Federal Report: Investment in AIG Bad for Taxpayers
Feb. 8, 2009 – A new report by the Congressional Oversight Panel says the taxpayer-backed U.S. Treasury Department bailout program overpaid financial institutions by about $78 billion and received the least value from its investments in American International Group (AIG) and Citigroup.
The watchdog group says federal officials paid out $254 billion Troubled Asset Relief Program (TARP), which was created recently to bolster struggling financial institutions in 2008. In return, the federal government was given company stocks and warrants worth about $176 billion through TARP.
The panel issued its report on Feb. 6 and said the TARP program unfairly favored poorly performing financial institutions, such as AIG and Citigroup.
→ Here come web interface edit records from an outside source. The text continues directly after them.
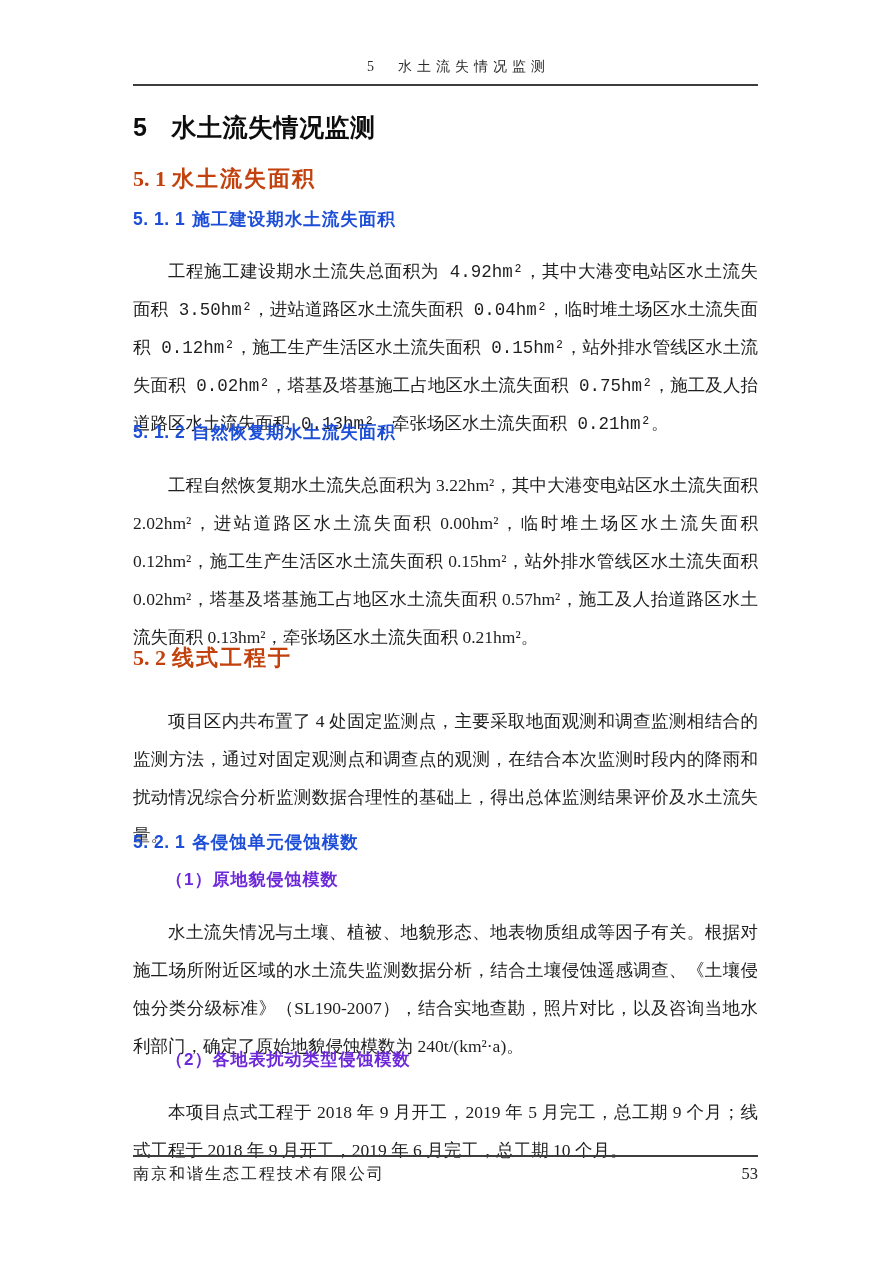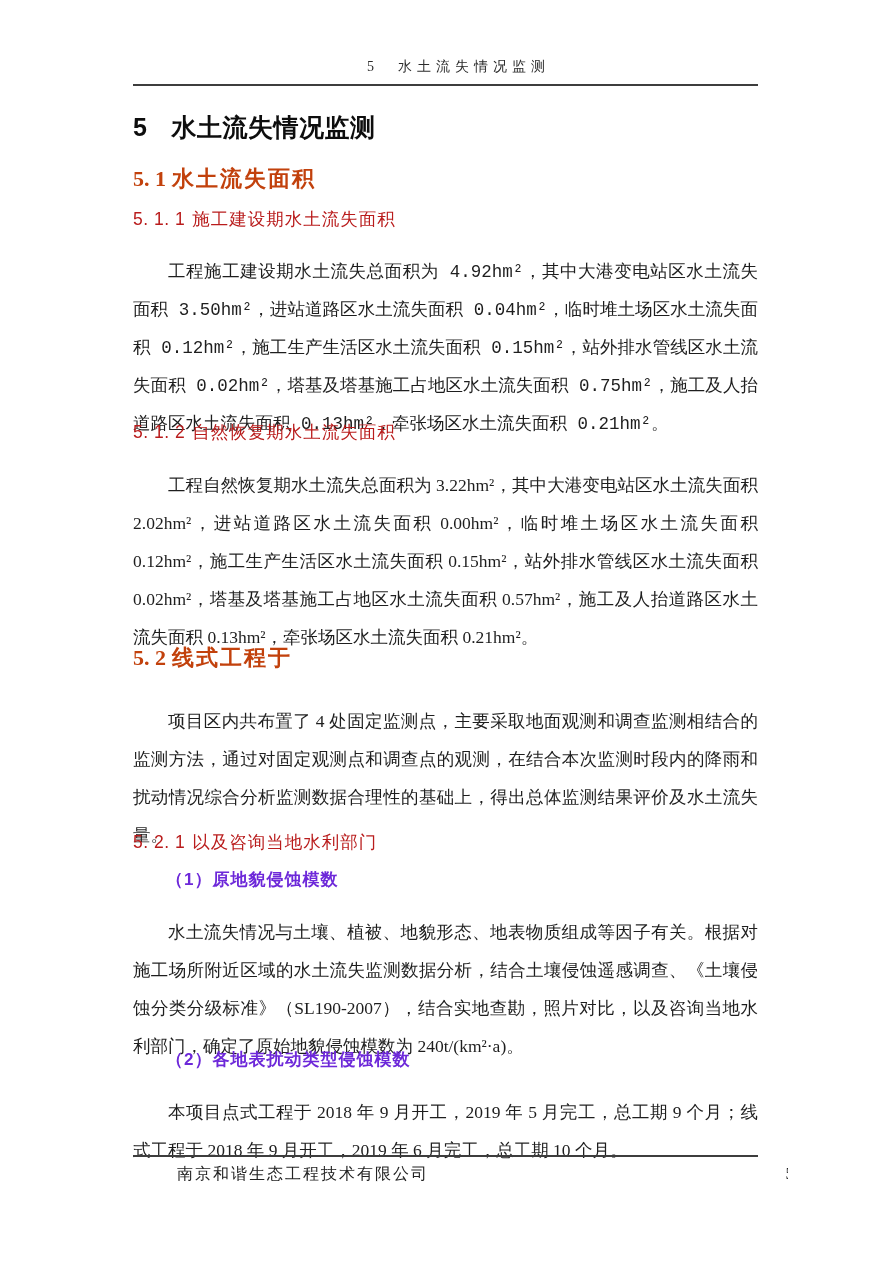"5. 1. 1 施工建设期水土流失面积" .h3 { color: #b91c1c -> #1d4ed8; font-weight: normal -> bold }
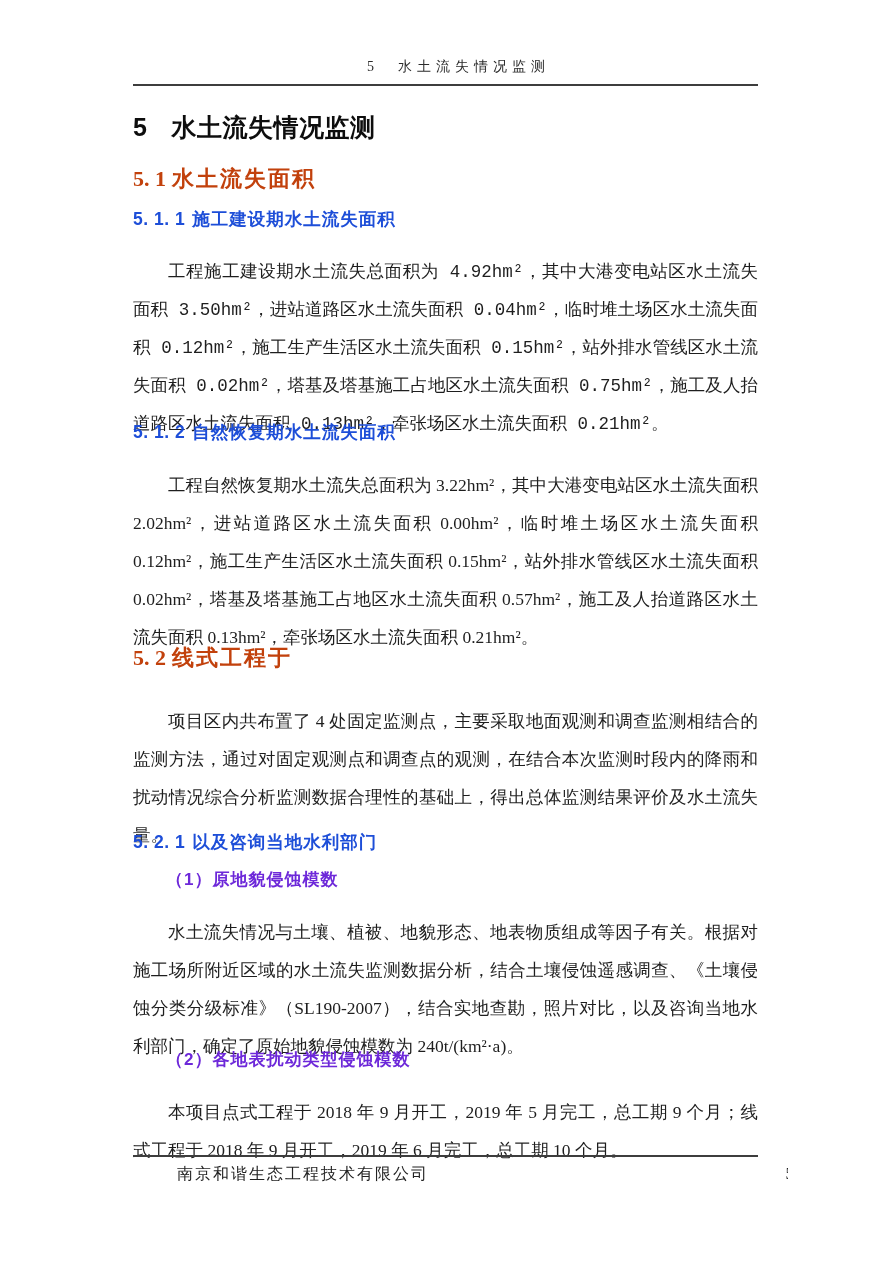"以及咨询当地水利部门" span { text: 以及咨询当地水利部门 -> 各侵蚀单元侵蚀模数 }
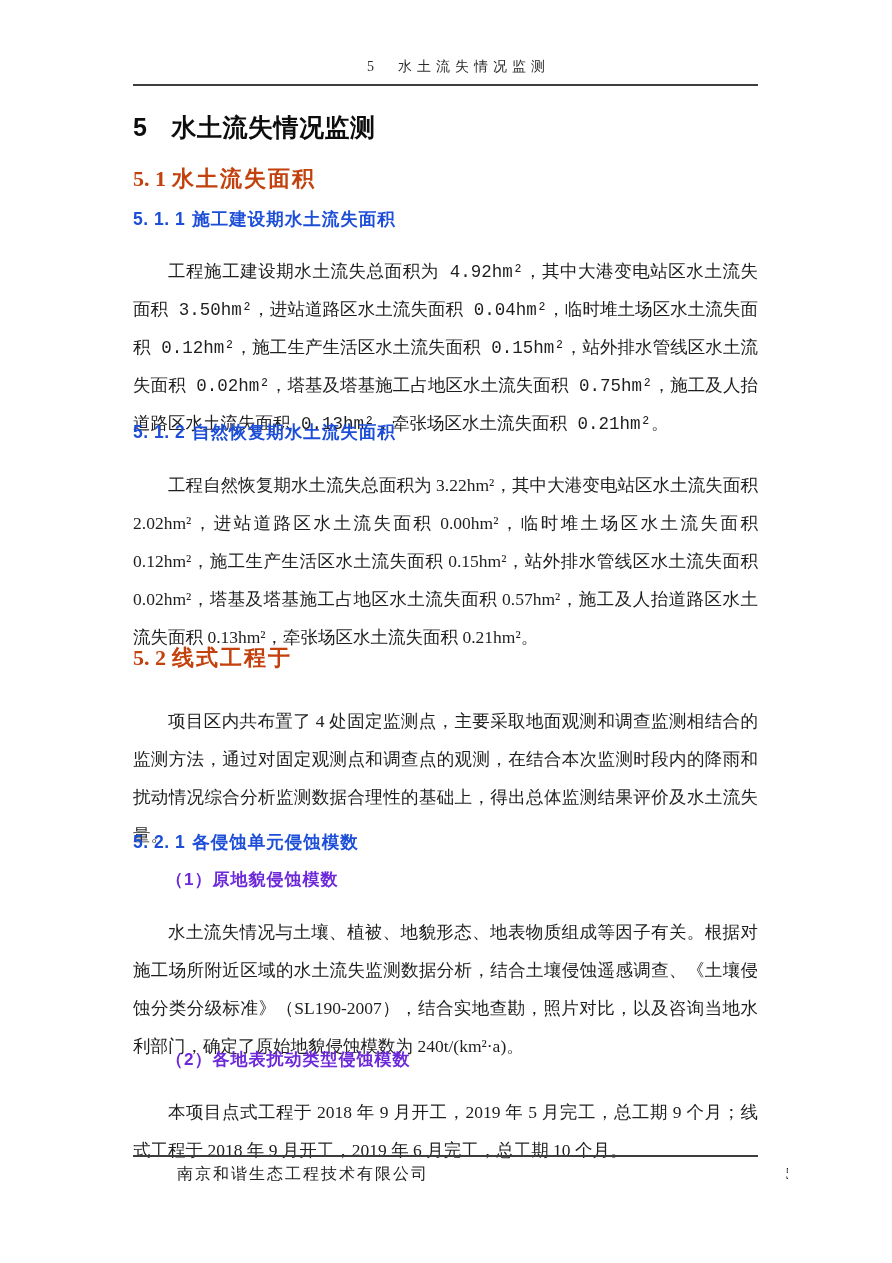"南京和谐生态工程技术有限公司" .footer-row { margin-left: 44px -> none }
“Because Treasury [officials] decided to make all healthy bank purchases on precisely the same terms, stronger institutions received a smaller subsidy while weaker institutions received more substantial subsidies,” the report said.
The report indicates the U.S. Treasury received its worst deals on additional investments in AIG worth $40 billion and in Citigroup worth $20 billion through special provisions created for the struggling companies. For every $100 allocated to the two companies, the federal government received $41 worth of securities, according to the report. Earlier investments in eight other financial institutions viewed as “healthy” returned $78 for every $100 spent.
Comparing the value of the deals with similar ones done through the private sector, the report said a $5 billion investment in Goldman Sachs in September by Warren Buffett’s Berkshire Hathaway immediately returned $110 in for every $100 invested. Researchers based their conclusions on the market values of similar securities immediately after federal officials announced the TARP program allocations.
The declining values of struggling companies like AIG has been felt by company officials as they attempt to repay their federal debt. The insurer has had trouble finding buyers for its more lucrative assets, which have declined in value while their debt loads increased due to investments losses and other factors.
Formerly the world’s largest insurance company, AIG became the world’s most indebted insurer after federal officials in September agreed to extend the company an $85 billion loan in exchange for an 80 percent share of company stocks. Federal officials said allowing AIG to go bankrupt would have a devastating impact on U.S. and international financial markets and later revised lending terms, making it a $153 billion loan with a lower interest rate and longer repayment period.
Under the new plan, the Federal Reserve provided AIG $60 billion in loans and the U.S. Treasury another $40 billion so company officials could buy up preferred stock. Federal officials also approved $53 billion to purchase the company’s risky mortgage-backed assets and other debt contracts.